And then throughout the years word got around the Arboretum grew. There were more programs, more workshops of the media. The, the Clinton Herald would have photographs in the spring when things were starting to grow again. And so all of that, it was just a process of it evolving. 

But then you have to you have to work with your volunteers, you have to take care of them, you have to inform them, and you have to call them and know which volunteers like to be greeters know which volunteers like to water and pull weeds. 

So you have to fit the person to the, to the job and what they like to do and what they're good at. And a lot of times people think, well, you know, the arboretum is just pulling weeds, but it's not we I have a few ladies that help me edit material that I write. 

We have people that just greet. We have people that park cars. We have volunteers that help David mow, volunteers that help him prune. So we do have a whole different list of jobs and we make it fun, you know? 

It's not a chore. It's fun. It's a great way for the community to share in the glory of the Arboretum. 
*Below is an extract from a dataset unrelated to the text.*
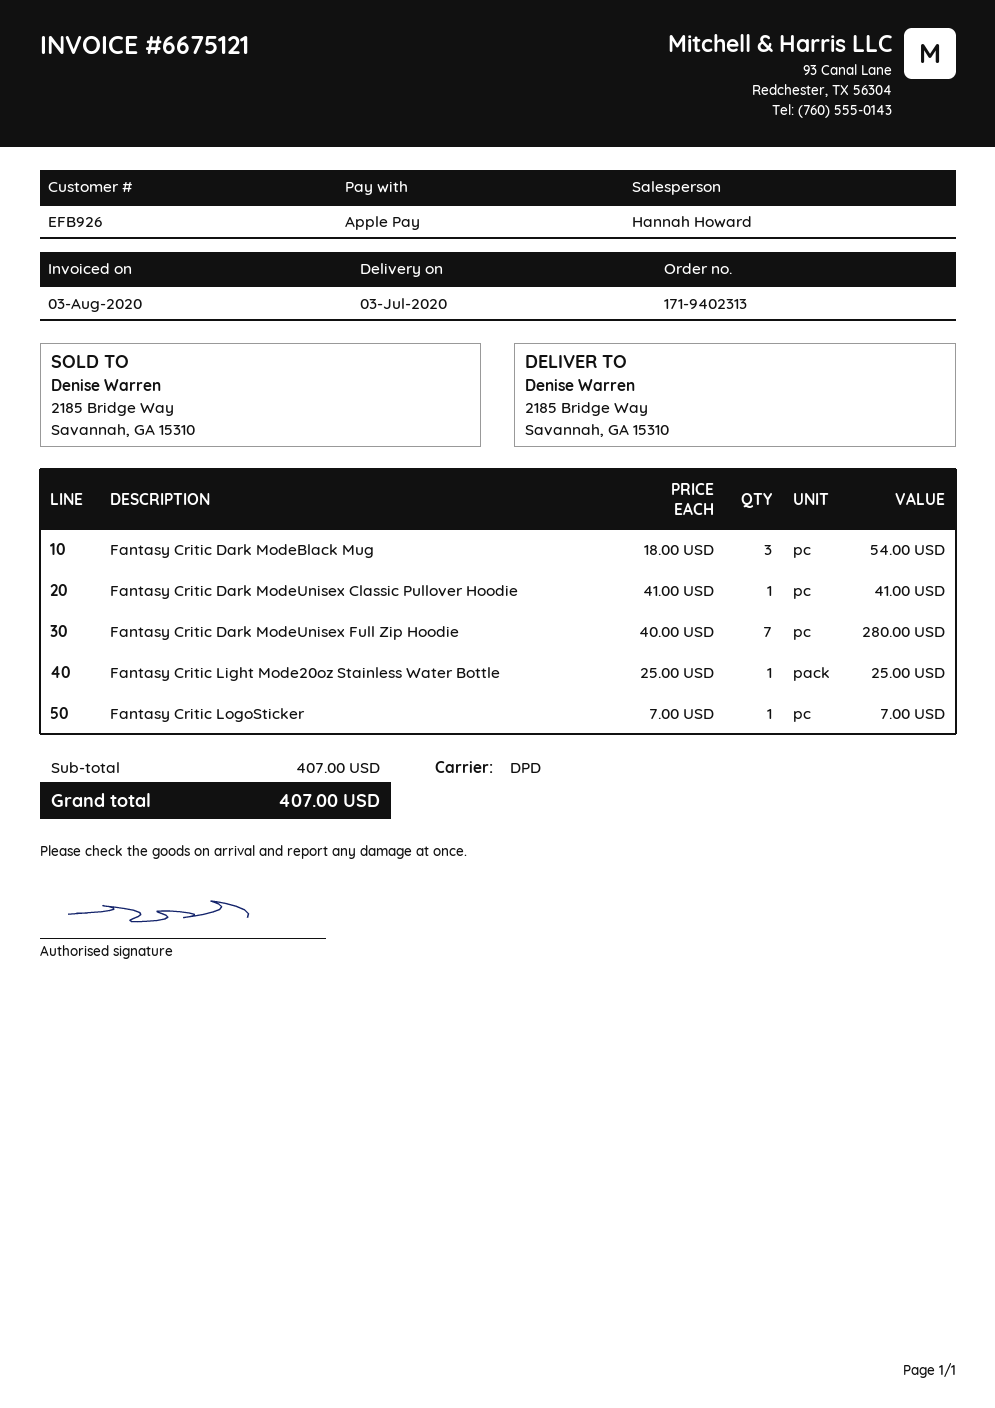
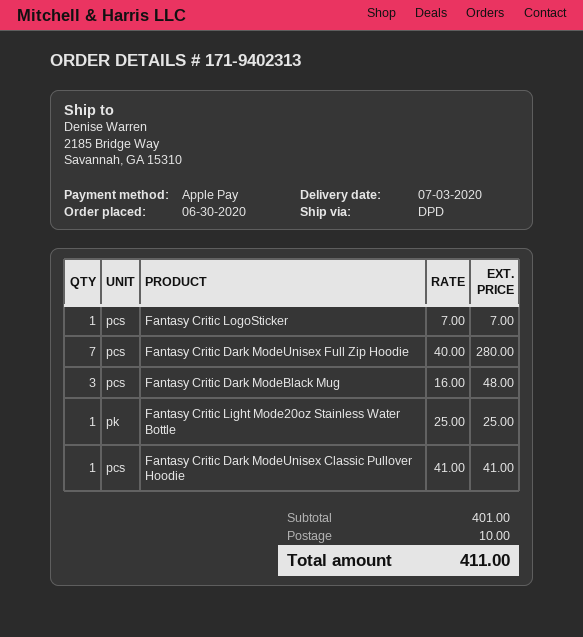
Fantasy Critic Dark ModeBlack Mug: 3 x 18.00 = 54.00 -> 3 x 16.00 = 48.00
subtotal: 407.00 -> 401.00
shipping: none -> 10.00
total: 407.00 -> 411.00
Ryan Welch: So it's not like there's just as many different tasks that you have volunteers do. Is the amount of tests you do almost on a daily basis is a lot of variety there. You don't get set into just one thing, even as a volunteer, and even if you are doing one thing one day, there's a chance you could be doing something different next if that was of interest to you. 

Margo Hanson: Definitely, yes. And because the seasons change, you know, in the spring, we have spring cleanup. And it's fun to see the blossoms come out in the summer when if it's a hot, dry summer, we need to do a little more watering. 

We don't do a lot of watering, but there are certain plants that we do need to help survive. And then, of course, in the fall, we have the, you know, the fall clean up. And so it does change with the seasons. 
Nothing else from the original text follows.